Idiopathic falls – when are they compensable?

Idiopathic falls – when are they compensable? | Insurance Business America

Workers Comp

Idiopathic falls – when are they compensable?

Court makes important clarification

Workers Comp

By
Terry Gangcuangco

The Utah Court of Appeals has provided important clarification regarding the compensability of injuries from idiopathic falls in the workplace.

Its recent ruling in Ackley v. Labor Commission established that such falls can qualify for workers’ compensation if the employee can demonstrate that the workplace environment – in this specific case, the hardness of the floor – exacerbated the injury.

The case involved an employee who sustained multiple injuries after collapsing on to a level ground floor at work. The fall occurred after a hand cyst ruptured, causing intense pain and loss of consciousness. The Utah Court of Appeals found the fall to be idiopathic – stemming from the worker’s internal or personal condition – and sent the case back to the Utah Labor Commission.

At the time, the Court asked the Commission to evaluate whether the conditions of the workplace contributed to the severity of the injury and created additional risk, thus making the injury compensable under workers’ compensation law.

Upon review, the Labor Commission denied benefits, determining that there was insufficient evidence to conclude that the employment environment heightened the dangers of the fall. The employee then appealed further.

In response, the Court admitted a shortcoming before clarifying its decision.

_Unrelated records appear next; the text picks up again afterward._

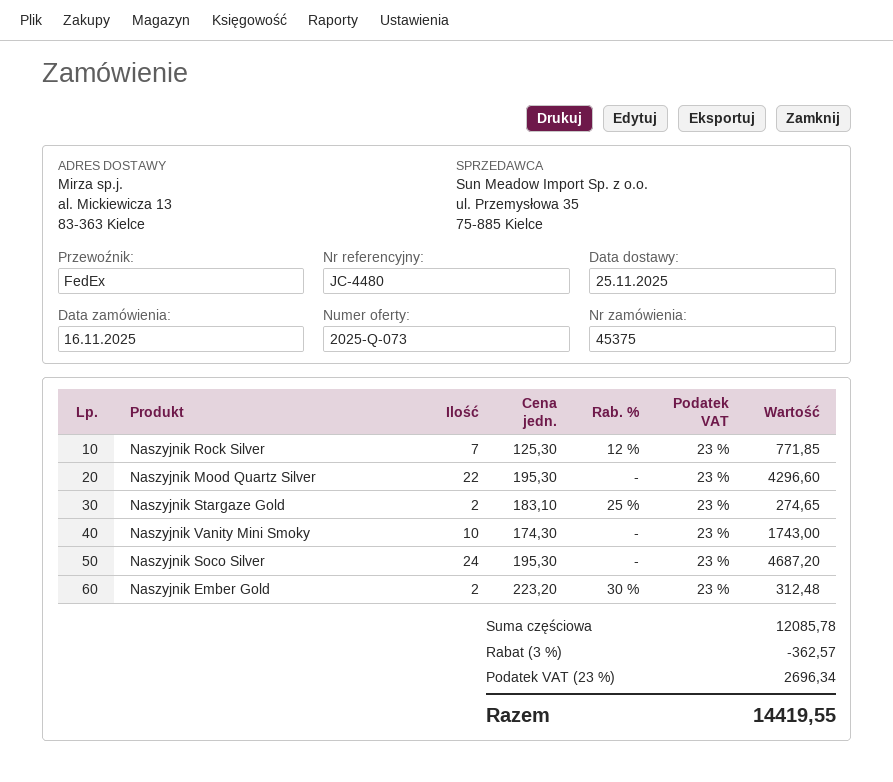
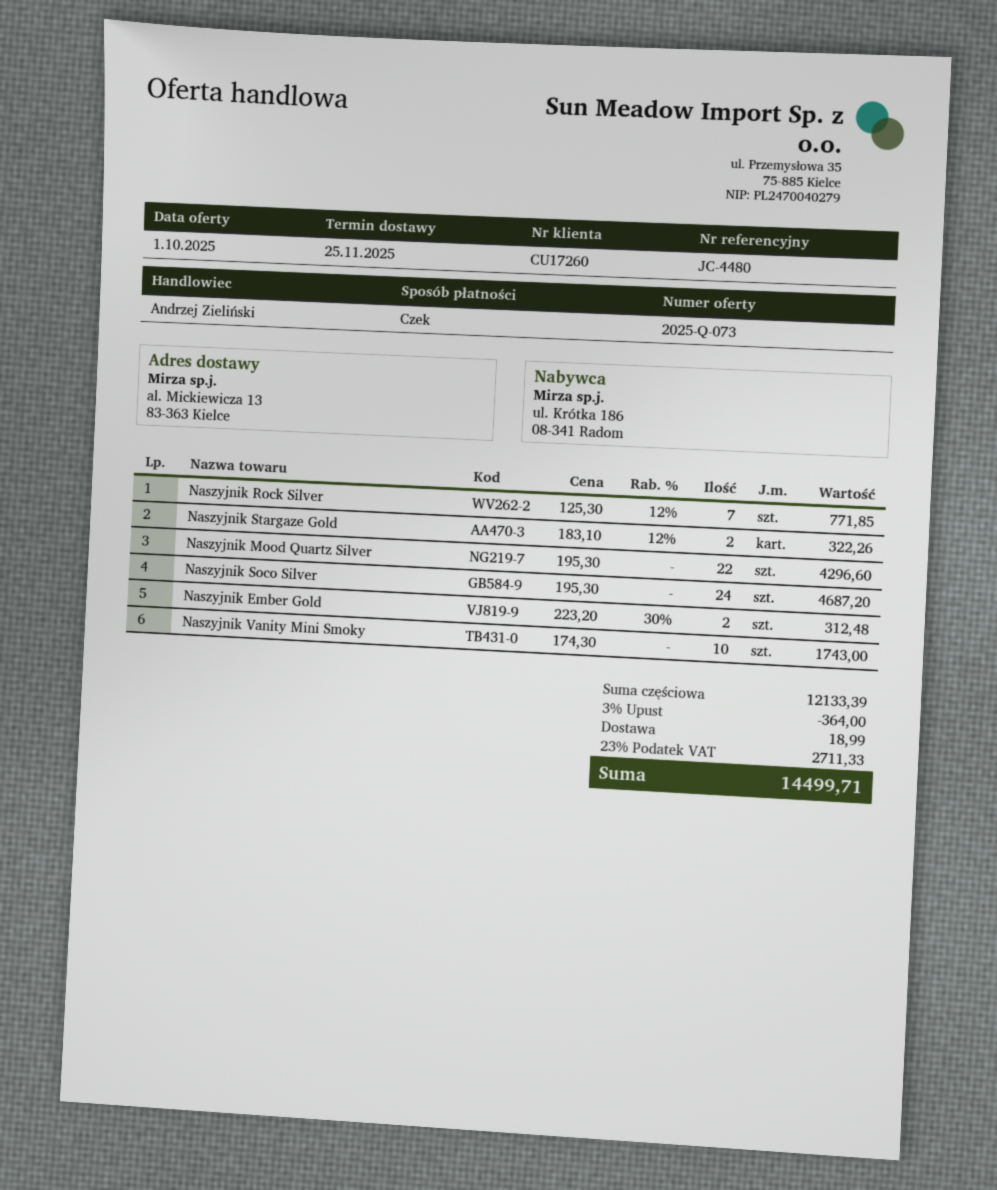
Naszyjnik Stargaze Gold: 2 x 183.10 - 25% = 274.65 -> 2 x 183.10 - 12% = 322.26
subtotal: 12085.78 -> 12133.39
discount: 3% = 362.57 -> 3% = 364.00
shipping: none -> 18.99
tax: 23% = 2696.34 -> 23% = 2711.33
total: 14419.55 -> 14499.71

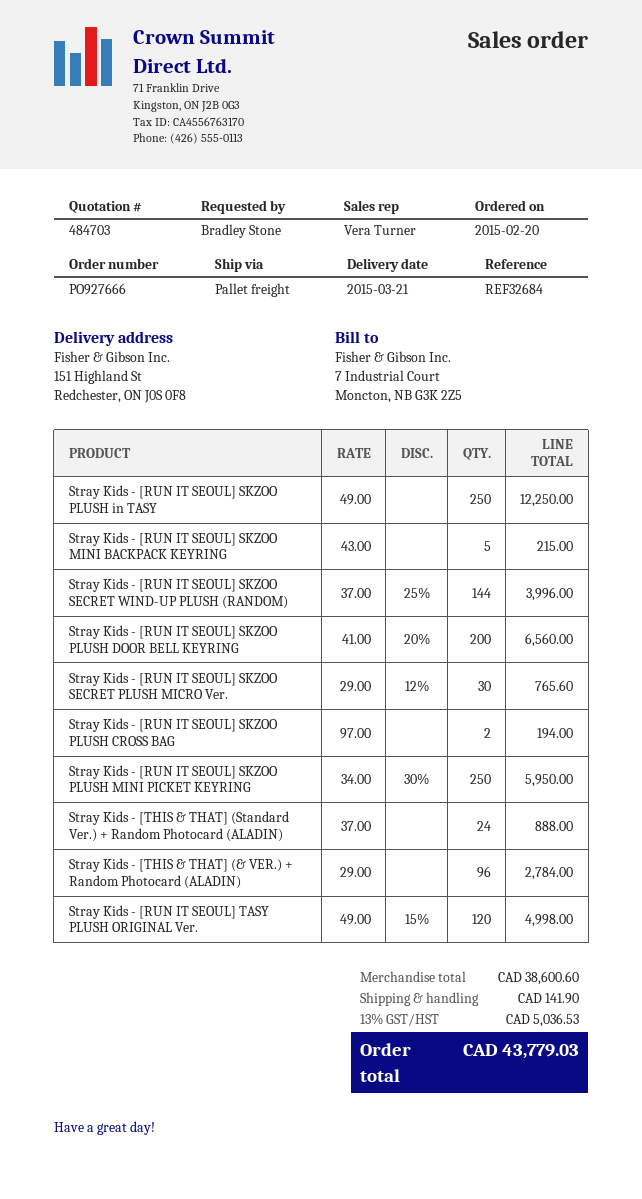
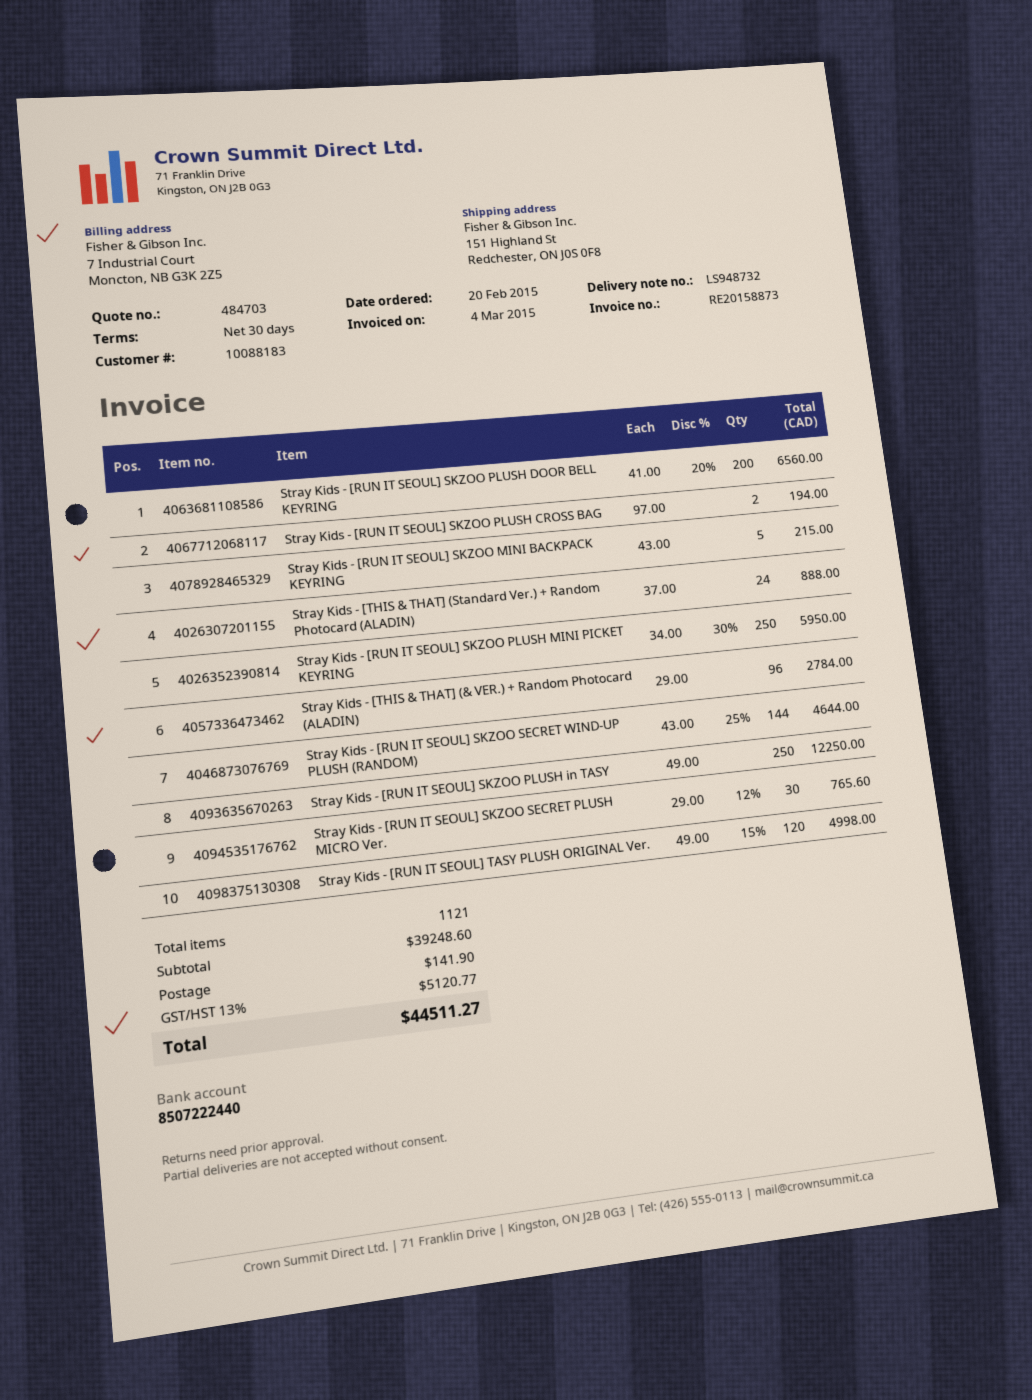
Stray Kids - [RUN IT SEOUL] SKZOO SECRET WIND-UP PLUSH (RANDOM): 144 x 37.00 - 25% = 3996.00 -> 144 x 43.00 - 25% = 4644.00
subtotal: 38600.60 -> 39248.60
tax: 13% = 5036.53 -> 13% = 5120.77
total: 43779.03 -> 44511.27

“We take responsibility for previously returning this matter to the Commission with less than clear instructions on how to proceed,” reads part of the new ruling. “As discussed below, we now determine that compensation can be awarded in idiopathic fall cases like Ackley’s if an employee can demonstrate that the hardness of the workplace floor increased the severity of the injuries caused by an idiopathic fall.”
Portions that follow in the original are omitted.